### Your goal
Repeat every entry word for word; omit all pictures.

### Data to examine
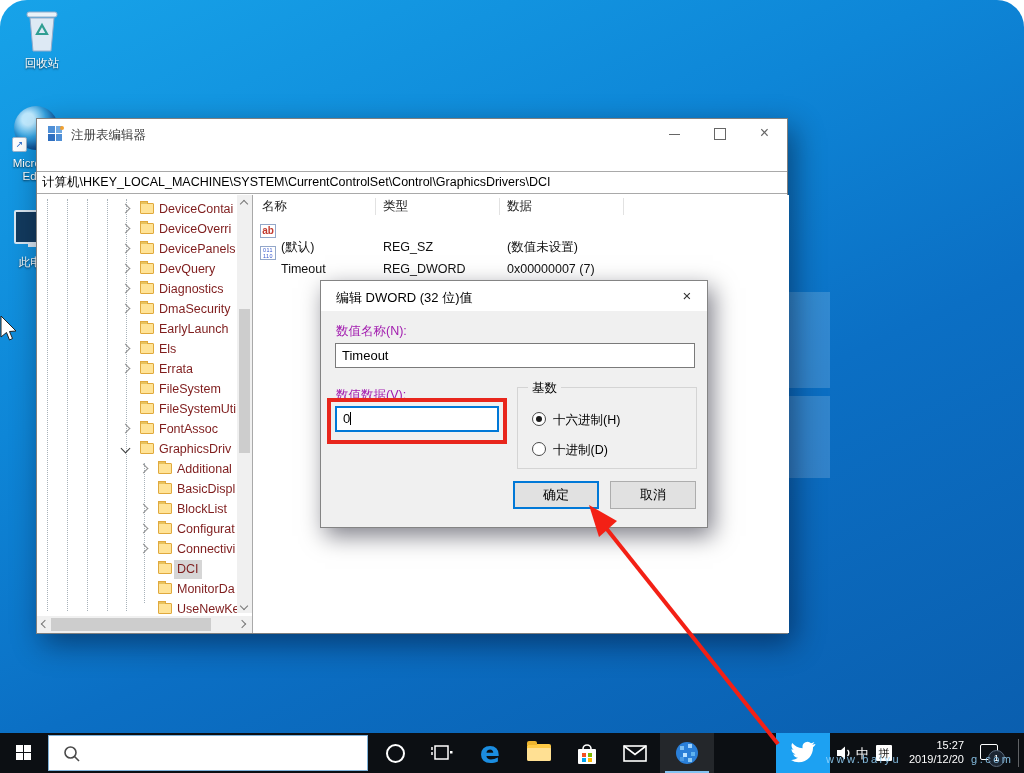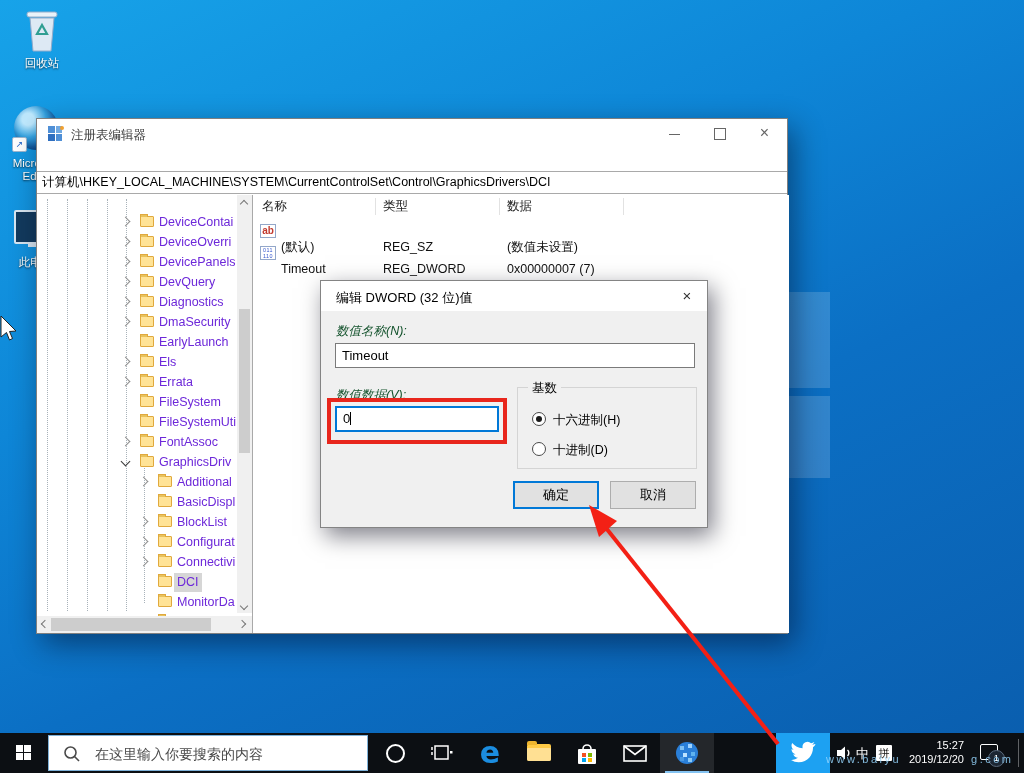--- a/index.html
+++ b/index.html
@@ -1,19 +1,19 @@
 <!DOCTYPE html>
 <html><head>
 <meta charset="utf-8">
 <style>
   html,body{margin:0;padding:0;}
   body{width:1024px;height:773px;overflow:hidden;position:relative;
        font-family:"Liberation Sans","DejaVu Sans",sans-serif;-webkit-font-smoothing:antialiased;}
   #screen{position:absolute;inset:0;width:1024px;height:773px;
-          background:linear-gradient(155deg,#17a3e9 0%,#0e86d7 35%,#0b6fc4 60%,#0a5dad 100%);}
+          background:linear-gradient(155deg,#17a3e9 0%,#0e86d7 35%,#0b6fc4 60%,#0a5dad 100%);border-radius:27px;}
   .abs{position:absolute;}
 
   
   .wp-rect{position:absolute;background:rgba(255,255,255,0.16);}
 
   
   .dicon-label{position:absolute;color:#fff;font-size:11.5px;text-align:center;
                text-shadow:0 1px 2px rgba(0,0,0,.75);line-height:13px;}
   .shortcut-badge{position:absolute;left:-2px;bottom:-2px;width:13px;height:13px;background:#fff;
                   border:1px solid #9db6cf;border-radius:2px;font-size:9px;line-height:12px;
@@ -36,21 +36,21 @@
   .rw-menubar{position:absolute;left:0;top:30px;width:100%;height:22px;background:#fff;font-size:12.5px;color:#111;}
   .menu-item{display:inline-block;padding:3px 9px;}
   .rw-address{position:absolute;left:0;top:52px;width:750px;height:23px;background:#fff;
               border-top:1px solid #a9a9a9;border-bottom:1px solid #a9a9a9;box-sizing:border-box;
               font-size:12.5px;color:#000;line-height:21px;padding-left:5px;white-space:nowrap;overflow:hidden;}
 
   
   #treepanel{position:absolute;left:0;top:76px;width:216px;height:438px;background:#fff;
              border-right:1px solid #a9a9a9;box-sizing:border-box;overflow:hidden;}
   .guide{position:absolute;top:4px;height:412px;border-left:1px dotted #a8b2ba;}
-  .tree-row{position:absolute;left:0;height:20px;width:240px;font-size:12.5px;color:#6d28d9;line-height:19px;margin-top:13px;}
+  .tree-row{position:absolute;left:0;height:20px;width:240px;font-size:12.5px;color:#7f1d1d;line-height:19px;}
   .chev{position:absolute;top:6px;width:6px;height:6px;border-right:1.4px solid #8f8f8f;border-bottom:1.4px solid #8f8f8f;}
   .chev.right{transform:rotate(-45deg);}
   .chev.down{transform:rotate(45deg);border-color:#3a3a3a;}
   .tfolder{position:absolute;top:4px;width:14px;height:11px;background:#ffe396;border:1px solid #e0a93d;
            border-radius:1px;box-sizing:border-box;}
   .tfolder::before{content:"";position:absolute;left:-1px;top:-3px;width:6px;height:2px;background:#e8c25c;
                    border:1px solid #e0a93d;border-bottom:none;}
   .tlabel{position:absolute;top:1px;white-space:nowrap;}
   .tree-row.sel .tlabel{background:#d6d6d6;padding:0 3px;margin-left:-3px;}
   .vsb{position:absolute;right:0;top:0;width:15px;height:418px;background:#f0f0f0;}
@@ -71,21 +71,21 @@
   .vicon.dw{line-height:6px;}
   .vicon.dw i{display:block;font-style:normal;color:#3355cc;font-size:6px;letter-spacing:.5px;transform:scale(.9);}
 
   
   #dlg{position:absolute;left:320px;top:280px;width:388px;height:248px;background:#f0f0f0;
        border:1px solid #848484;box-shadow:5px 8px 22px rgba(0,0,20,.5);box-sizing:border-box;z-index:30;}
   .dlg-title{position:absolute;left:0;top:0;width:100%;height:30px;background:#fff;}
   .dlg-title .txt{position:absolute;left:15px;top:8px;font-size:13px;color:#000;}
   .dlg-close{position:absolute;right:0;top:0;width:40px;height:30px;text-align:center;
              font-size:15px;line-height:29px;color:#333;}
-  .dlg-label{position:absolute;font-size:12.5px;color:#14532d;font-style:italic;}
+  .dlg-label{position:absolute;font-size:12.5px;color:#a21caf;}
   .dlg-input{position:absolute;background:#fff;border:1px solid #7a7a7a;box-sizing:border-box;
              font-size:13px;line-height:23px;padding-left:6px;color:#000;}
   .focus-blue{border:2px solid #0078d7 !important;line-height:21px;}
   .caret{display:inline-block;width:1px;height:13px;background:#000;vertical-align:-2px;}
   .redbox{position:absolute;left:6px;top:117px;width:180px;height:46px;border:4px solid #e8261c;
           box-sizing:border-box;z-index:5;}
   .groupbox{position:absolute;left:196px;top:106px;width:178px;height:80px;border:1px solid #d4d4d4;}
   .groupbox .gb-label{position:absolute;left:10px;top:-8px;background:#f0f0f0;padding:0 4px;font-size:12.5px;}
   .radio-row{position:absolute;left:14px;font-size:12.5px;color:#000;}
   .rdot{display:inline-block;width:12px;height:12px;border:1px solid #4a4a4a;border-radius:50%;
@@ -367,21 +367,20 @@
           <span style="left:8px;top:0;"></span>
         <span style="left:0;top:8px;"></span>
           <span style="left:8px;top:8px;"></span>
       </div>
     </div>
     <div class="tb-cell" id="searchbox">
       <svg class="abs" style="left:14px;top:9px;" width="18" height="18">
         <circle cx="7.5" cy="7.5" r="5.5" fill="none" stroke="#4a4a4a" stroke-width="1.6"></circle>
         <line x1="11.5" y1="11.5" x2="16" y2="16" stroke="#4a4a4a" stroke-width="1.6"></line>
       </svg>
-      <input placeholder="在这里输入你要搜索的内容" style="">
     </div>
     <div class="tb-cell" style="left:373px;width:44px;">
       <div class="cortana-ring"></div>
     </div>
     <div class="tb-cell" style="left:420px;width:44px;">
       <svg class="abs" style="left:11px;top:11px;" width="22" height="18">
         <rect x="4" y="2" width="13" height="13" fill="none" stroke="#fff" stroke-width="1.5"></rect>
         <line x1="1" y1="3" x2="1" y2="6" stroke="#fff" stroke-width="1.5"></line>
         <line x1="1" y1="8" x2="1" y2="11" stroke="#fff" stroke-width="1.5"></line>
         <rect x="19" y="7" width="2.5" height="2.5" fill="#fff"></rect>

### Result of this exercise
--- a/index.html
+++ b/index.html
@@ -1,19 +1,19 @@
 <!DOCTYPE html>
 <html><head>
 <meta charset="utf-8">
 <style>
   html,body{margin:0;padding:0;}
   body{width:1024px;height:773px;overflow:hidden;position:relative;
        font-family:"Liberation Sans","DejaVu Sans",sans-serif;-webkit-font-smoothing:antialiased;}
   #screen{position:absolute;inset:0;width:1024px;height:773px;
-          background:linear-gradient(155deg,#17a3e9 0%,#0e86d7 35%,#0b6fc4 60%,#0a5dad 100%);}
+          background:linear-gradient(155deg,#17a3e9 0%,#0e86d7 35%,#0b6fc4 60%,#0a5dad 100%);border-radius:27px;}
   .abs{position:absolute;}
 
   
   .wp-rect{position:absolute;background:rgba(255,255,255,0.16);}
 
   
   .dicon-label{position:absolute;color:#fff;font-size:11.5px;text-align:center;
                text-shadow:0 1px 2px rgba(0,0,0,.75);line-height:13px;}
   .shortcut-badge{position:absolute;left:-2px;bottom:-2px;width:13px;height:13px;background:#fff;
                   border:1px solid #9db6cf;border-radius:2px;font-size:9px;line-height:12px;
@@ -36,21 +36,21 @@
   .rw-menubar{position:absolute;left:0;top:30px;width:100%;height:22px;background:#fff;font-size:12.5px;color:#111;}
   .menu-item{display:inline-block;padding:3px 9px;}
   .rw-address{position:absolute;left:0;top:52px;width:750px;height:23px;background:#fff;
               border-top:1px solid #a9a9a9;border-bottom:1px solid #a9a9a9;box-sizing:border-box;
               font-size:12.5px;color:#000;line-height:21px;padding-left:5px;white-space:nowrap;overflow:hidden;}
 
   
   #treepanel{position:absolute;left:0;top:76px;width:216px;height:438px;background:#fff;
              border-right:1px solid #a9a9a9;box-sizing:border-box;overflow:hidden;}
   .guide{position:absolute;top:4px;height:412px;border-left:1px dotted #a8b2ba;}
-  .tree-row{position:absolute;left:0;height:20px;width:240px;font-size:12.5px;color:#6d28d9;line-height:19px;margin-top:13px;}
+  .tree-row{position:absolute;left:0;height:20px;width:240px;font-size:12.5px;color:#7f1d1d;line-height:19px;}
   .chev{position:absolute;top:6px;width:6px;height:6px;border-right:1.4px solid #8f8f8f;border-bottom:1.4px solid #8f8f8f;}
   .chev.right{transform:rotate(-45deg);}
   .chev.down{transform:rotate(45deg);border-color:#3a3a3a;}
   .tfolder{position:absolute;top:4px;width:14px;height:11px;background:#ffe396;border:1px solid #e0a93d;
            border-radius:1px;box-sizing:border-box;}
   .tfolder::before{content:"";position:absolute;left:-1px;top:-3px;width:6px;height:2px;background:#e8c25c;
                    border:1px solid #e0a93d;border-bottom:none;}
   .tlabel{position:absolute;top:1px;white-space:nowrap;}
   .tree-row.sel .tlabel{background:#d6d6d6;padding:0 3px;margin-left:-3px;}
   .vsb{position:absolute;right:0;top:0;width:15px;height:418px;background:#f0f0f0;}
@@ -71,21 +71,21 @@
   .vicon.dw{line-height:6px;}
   .vicon.dw i{display:block;font-style:normal;color:#3355cc;font-size:6px;letter-spacing:.5px;transform:scale(.9);}
 
   
   #dlg{position:absolute;left:320px;top:280px;width:388px;height:248px;background:#f0f0f0;
        border:1px solid #848484;box-shadow:5px 8px 22px rgba(0,0,20,.5);box-sizing:border-box;z-index:30;}
   .dlg-title{position:absolute;left:0;top:0;width:100%;height:30px;background:#fff;}
   .dlg-title .txt{position:absolute;left:15px;top:8px;font-size:13px;color:#000;}
   .dlg-close{position:absolute;right:0;top:0;width:40px;height:30px;text-align:center;
              font-size:15px;line-height:29px;color:#333;}
-  .dlg-label{position:absolute;font-size:12.5px;color:#14532d;font-style:italic;}
+  .dlg-label{position:absolute;font-size:12.5px;color:#a21caf;}
   .dlg-input{position:absolute;background:#fff;border:1px solid #7a7a7a;box-sizing:border-box;
              font-size:13px;line-height:23px;padding-left:6px;color:#000;}
   .focus-blue{border:2px solid #0078d7 !important;line-height:21px;}
   .caret{display:inline-block;width:1px;height:13px;background:#000;vertical-align:-2px;}
   .redbox{position:absolute;left:6px;top:117px;width:180px;height:46px;border:4px solid #e8261c;
           box-sizing:border-box;z-index:5;}
   .groupbox{position:absolute;left:196px;top:106px;width:178px;height:80px;border:1px solid #d4d4d4;}
   .groupbox .gb-label{position:absolute;left:10px;top:-8px;background:#f0f0f0;padding:0 4px;font-size:12.5px;}
   .radio-row{position:absolute;left:14px;font-size:12.5px;color:#000;}
   .rdot{display:inline-block;width:12px;height:12px;border:1px solid #4a4a4a;border-radius:50%;
@@ -367,21 +367,20 @@
           <span style="left:8px;top:0;"></span>
         <span style="left:0;top:8px;"></span>
           <span style="left:8px;top:8px;"></span>
       </div>
     </div>
     <div class="tb-cell" id="searchbox">
       <svg class="abs" style="left:14px;top:9px;" width="18" height="18">
         <circle cx="7.5" cy="7.5" r="5.5" fill="none" stroke="#4a4a4a" stroke-width="1.6"></circle>
         <line x1="11.5" y1="11.5" x2="16" y2="16" stroke="#4a4a4a" stroke-width="1.6"></line>
       </svg>
-      <input placeholder="在这里输入你要搜索的内容" style="">
     </div>
     <div class="tb-cell" style="left:373px;width:44px;">
       <div class="cortana-ring"></div>
     </div>
     <div class="tb-cell" style="left:420px;width:44px;">
       <svg class="abs" style="left:11px;top:11px;" width="22" height="18">
         <rect x="4" y="2" width="13" height="13" fill="none" stroke="#fff" stroke-width="1.5"></rect>
         <line x1="1" y1="3" x2="1" y2="6" stroke="#fff" stroke-width="1.5"></line>
         <line x1="1" y1="8" x2="1" y2="11" stroke="#fff" stroke-width="1.5"></line>
         <rect x="19" y="7" width="2.5" height="2.5" fill="#fff"></rect>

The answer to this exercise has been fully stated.